The theme is sampled in the score of The Great Muppet Caper during Oscar the Grouch's "very brief cameo". It also appears during the ending portions of "The Lovable Monsters of Sesame Street", and in Elmo Saves Christmas, it's incorporated into "Keep Christmas with You (All Through the Year)" and worked into the melancholy score for the future where Christmas takes place every day and all the shops on Sesame Street have closed.

In most countries, several of the international Sesame Street co-productions use their own theme song, while others use the original American version in their own style with slightly different lyrics; one example being the Dutch co-production Sesamstraat.

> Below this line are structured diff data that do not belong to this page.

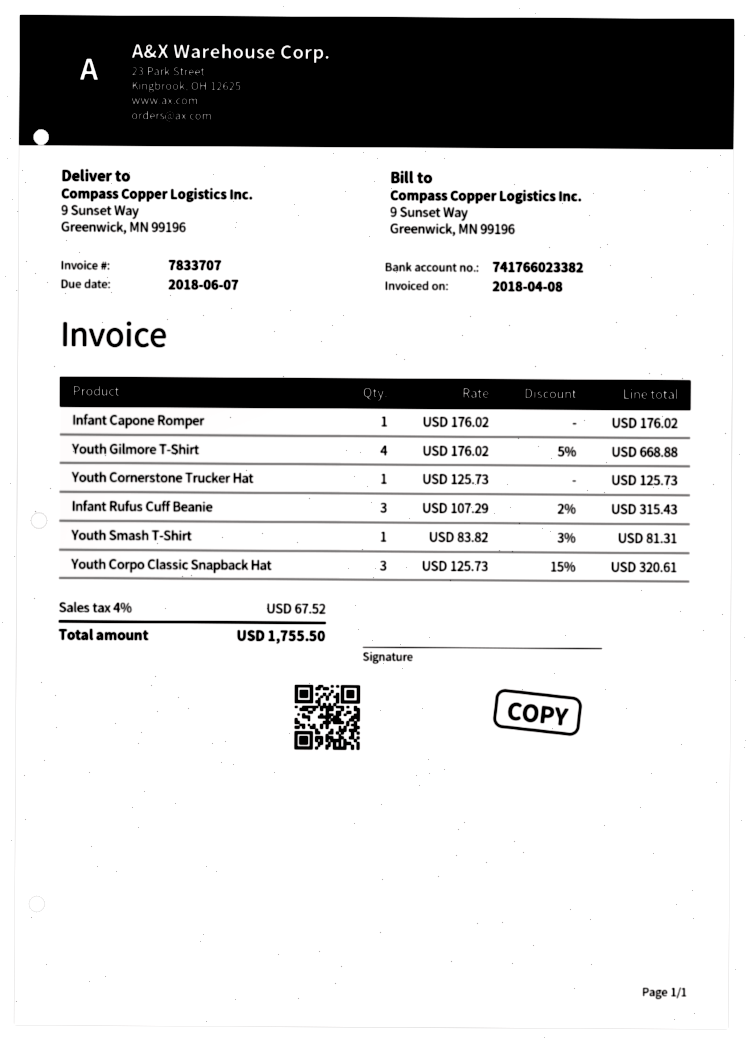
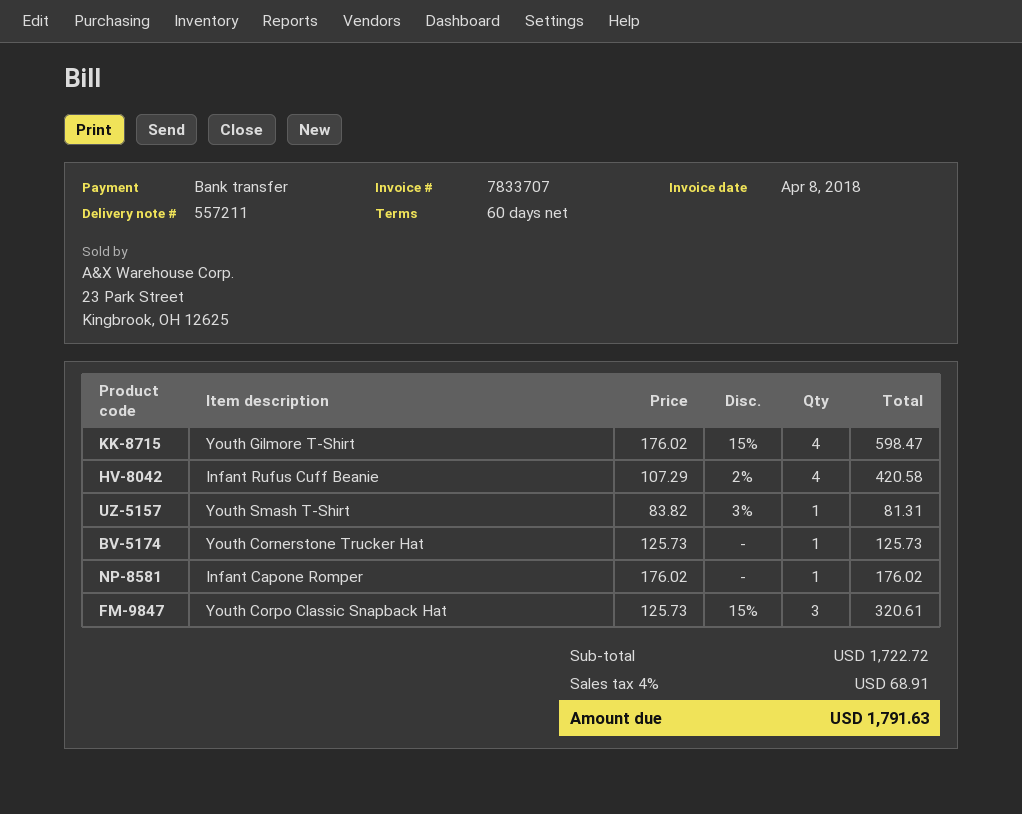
Youth Gilmore T-Shirt: 4 x 176.02 - 5% = 668.88 -> 4 x 176.02 - 15% = 598.47
Infant Rufus Cuff Beanie: 3 x 107.29 - 2% = 315.43 -> 4 x 107.29 - 2% = 420.58
tax: 4% = 67.52 -> 4% = 68.91
total: 1755.50 -> 1791.63

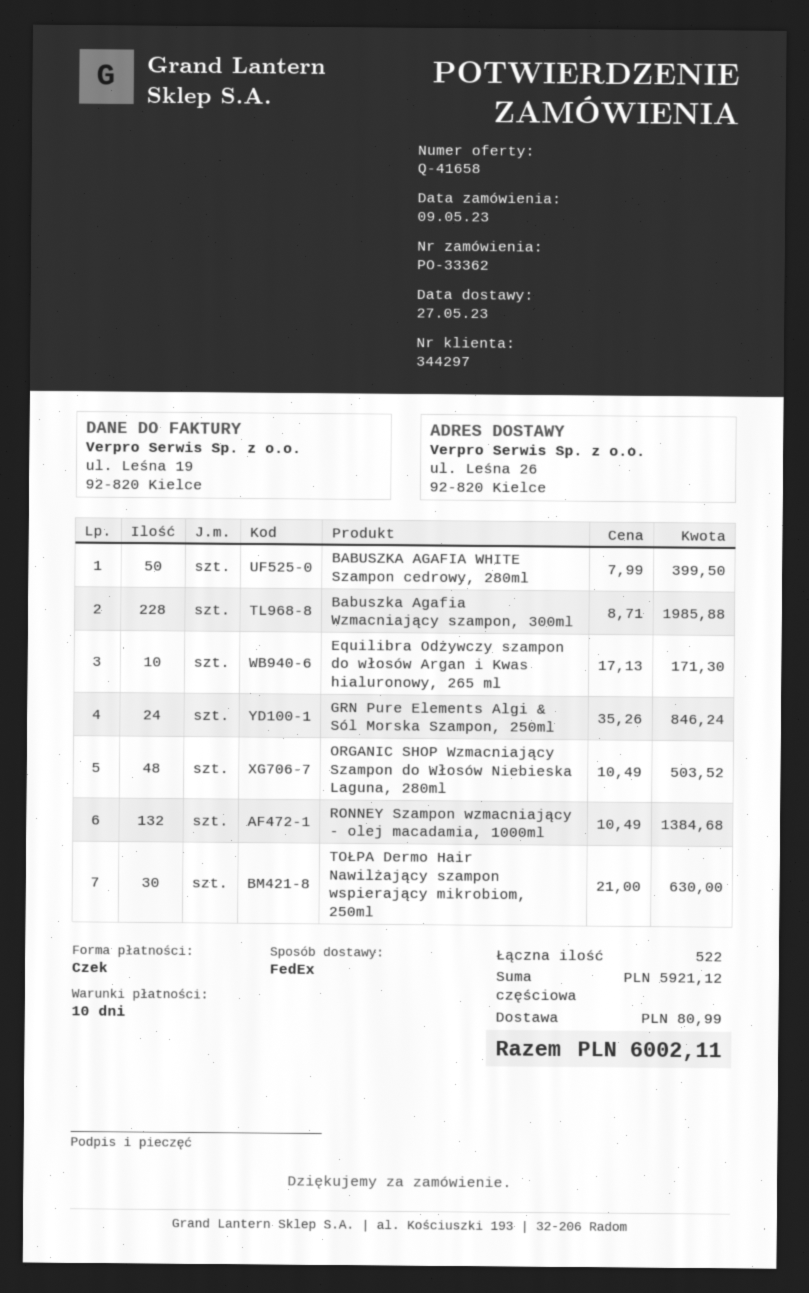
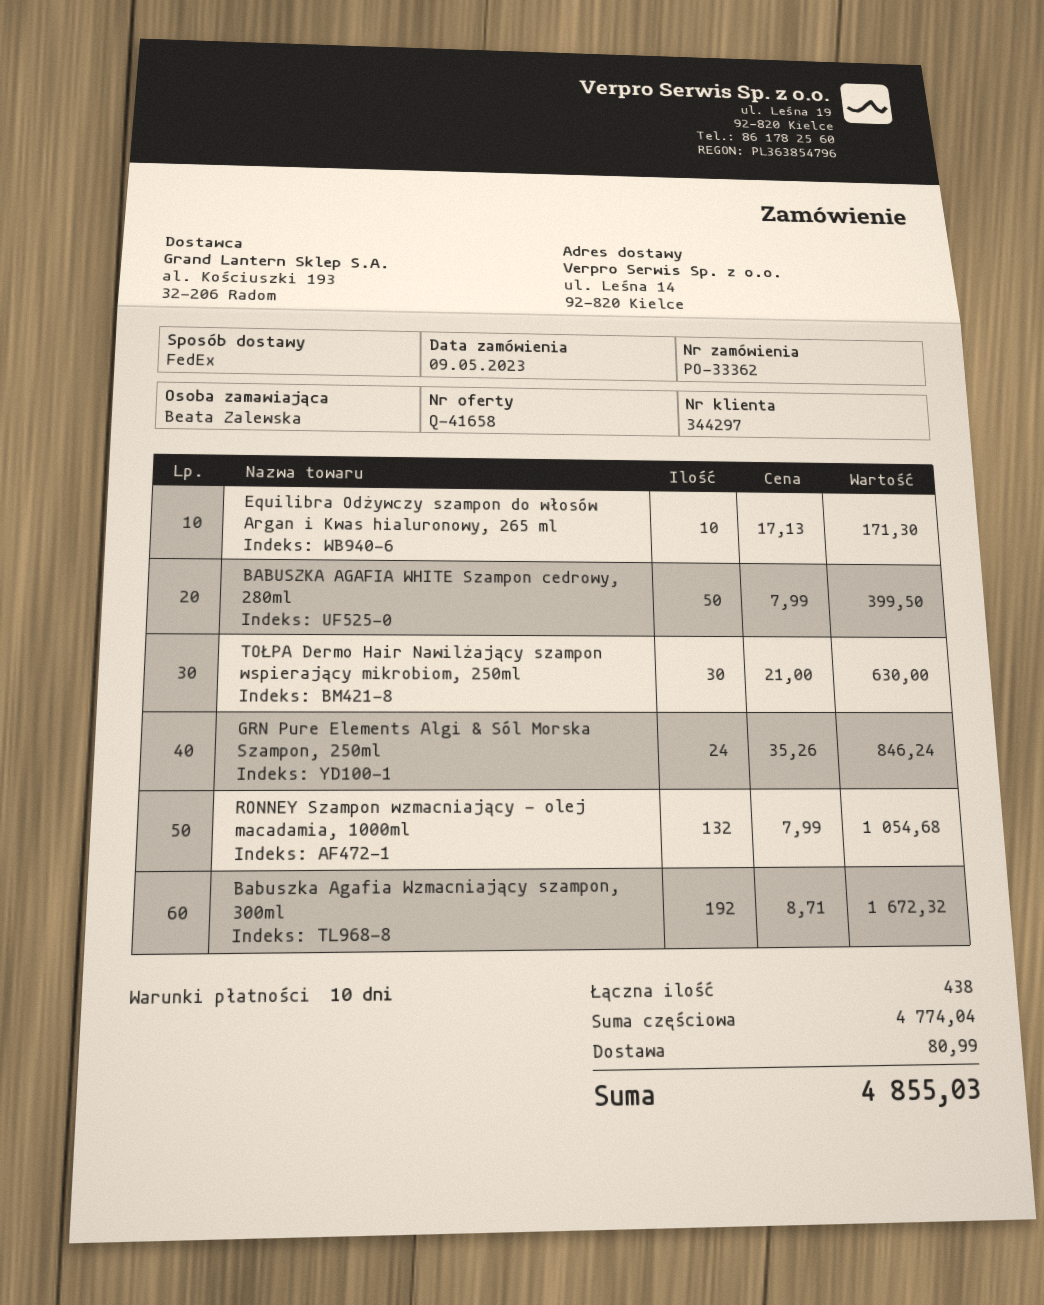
ship to: ul. Leśna 26, 92-820 Kielce -> ul. Leśna 14, 92-820 Kielce
Babuszka Agafia Wzmacniający szampon, 300ml: 228 x 8.71 = 1985.88 -> 192 x 8.71 = 1672.32
ORGANIC SHOP Wzmacniający Szampon do Włosów Niebieska Laguna, 280ml: 48 x 10.49 = 503.52 -> none
RONNEY Szampon wzmacniający - olej macadamia, 1000ml: 132 x 10.49 = 1384.68 -> 132 x 7.99 = 1054.68
total quantity: 522 -> 438
subtotal: 5921.12 -> 4774.04
total: 6002.11 -> 4855.03

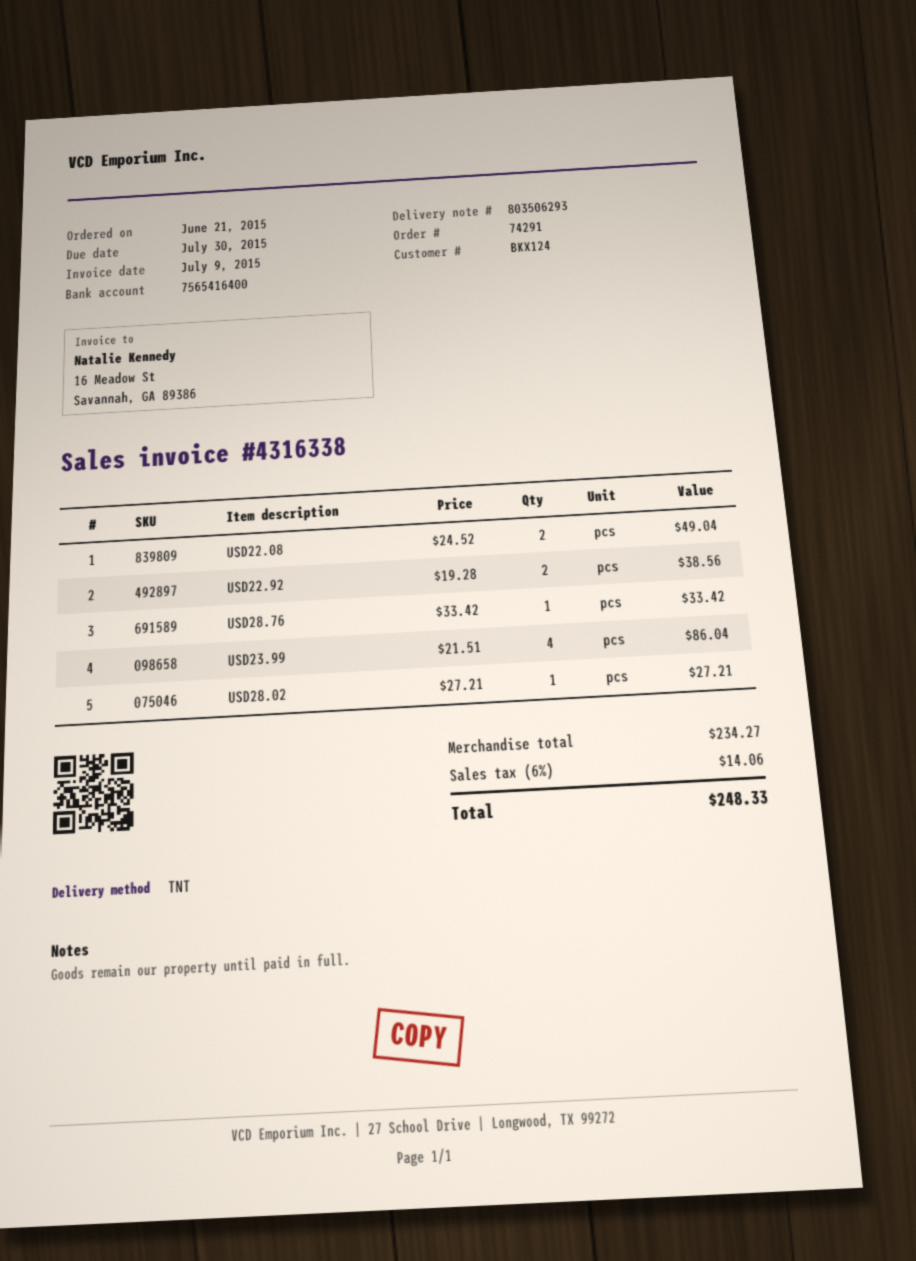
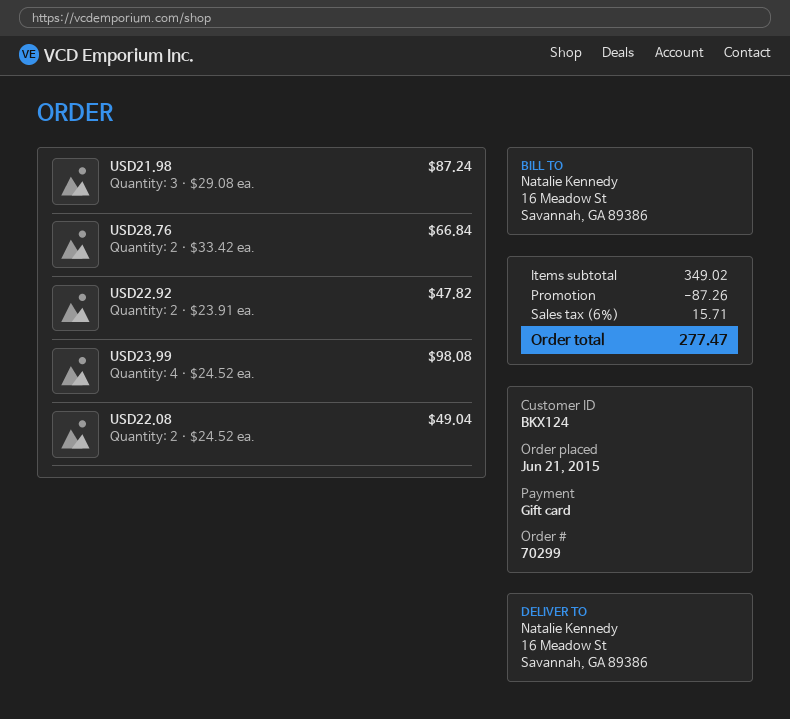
order number: 74291 -> 70299
USD22.92: 2 x 19.28 = 38.56 -> 2 x 23.91 = 47.82
USD28.76: 1 x 33.42 = 33.42 -> 2 x 33.42 = 66.84
USD23.99: 4 x 21.51 = 86.04 -> 4 x 24.52 = 98.08
USD28.02: 1 x 27.21 = 27.21 -> none
USD21.98: none -> 3 x 29.08 = 87.24
subtotal: 234.27 -> 349.02
discount: none -> 87.26
tax: 6% = 14.06 -> 6% = 15.71
total: 248.33 -> 277.47

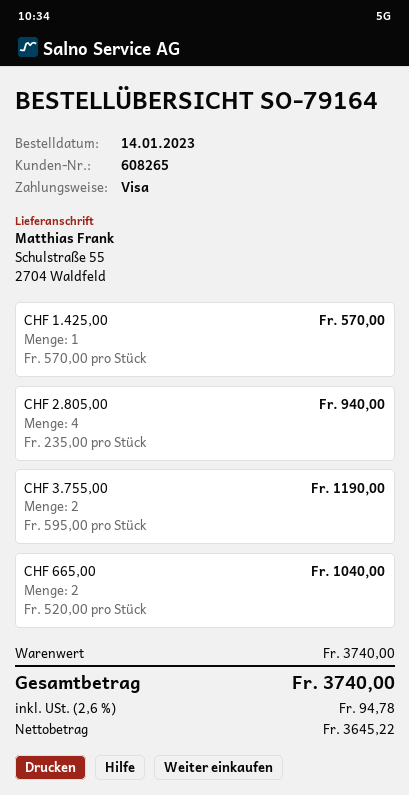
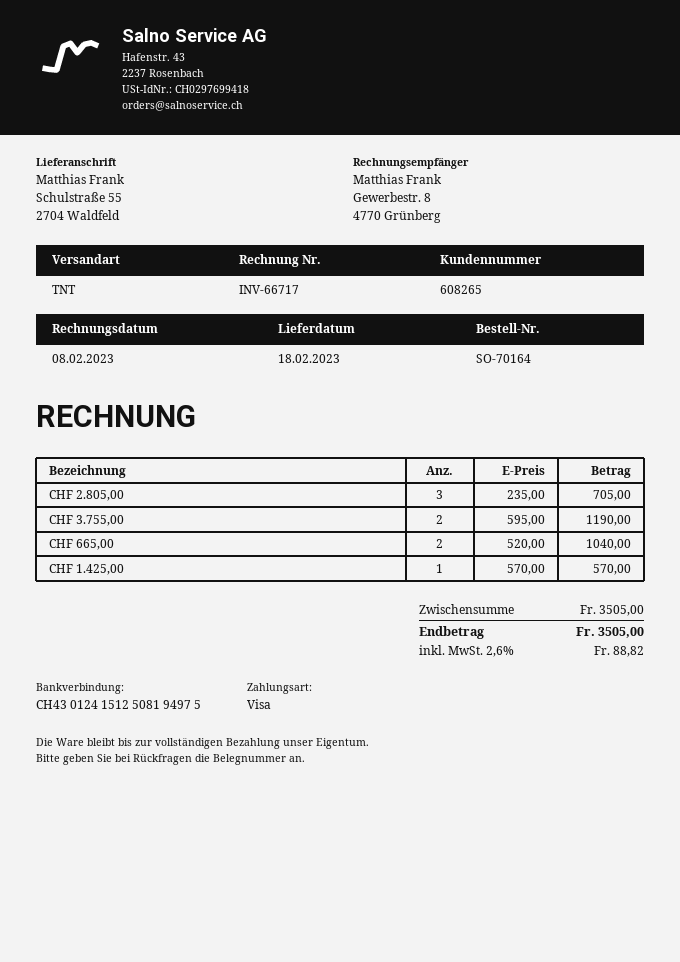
order number: SO-79164 -> SO-70164
CHF 2.805,00: 4 x 235.00 = 940.00 -> 3 x 235.00 = 705.00
subtotal: 3740.00 -> 3505.00
tax: 2.6% = 94.78 -> 2.6% = 88.82
total: 3740.00 -> 3505.00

Also, the Danish co-production Sesamgade uses the same theme (with the same audio from 2002), but with an altered text by Mariella Harpelunde Jensen, so that it fits into a show that focuses on Elmo.

On September 28, 1975, Cher performed the song live as the opening number on “The Cher Show” to worldwide television audiences.

The theme song was performed at the Jim Henson's Musical World concert on April 14, 2012, and at A Swingin' Sesame Street Celebration: 50 Years & Counting on October 25–26, 2019.

Sesame Street's 50th Anniversary Celebration opens with a montage of the various opening intros used throughout the years. Shortly after, a brief version of the song is sung by Joseph Gordon-Levitt and the cast.

In The Muppet Show, some of the Sesame Street Muppets sing it in Marty Feldman's episode as part of the closing act.

The harmonica version appeared on Milan Prsa's The Railways of Crotoonia episode "Thomas the Building Engine", when Thomas went back to Kahlville Sheds, although redone.

Another cover version was featured in the Scrubs episode "My ABC's".

==The Smart E's cover==

The theme was "remixed" in 1992 by British rave group The Smart E's. "Sesame's Treet" reached No. 2 on the UK Singles Chart. A further remixed uptempo eurodance/happy hardcore version played by The Smart E's themselves was recorded for the 2000 Dancemania compilation Speed 5.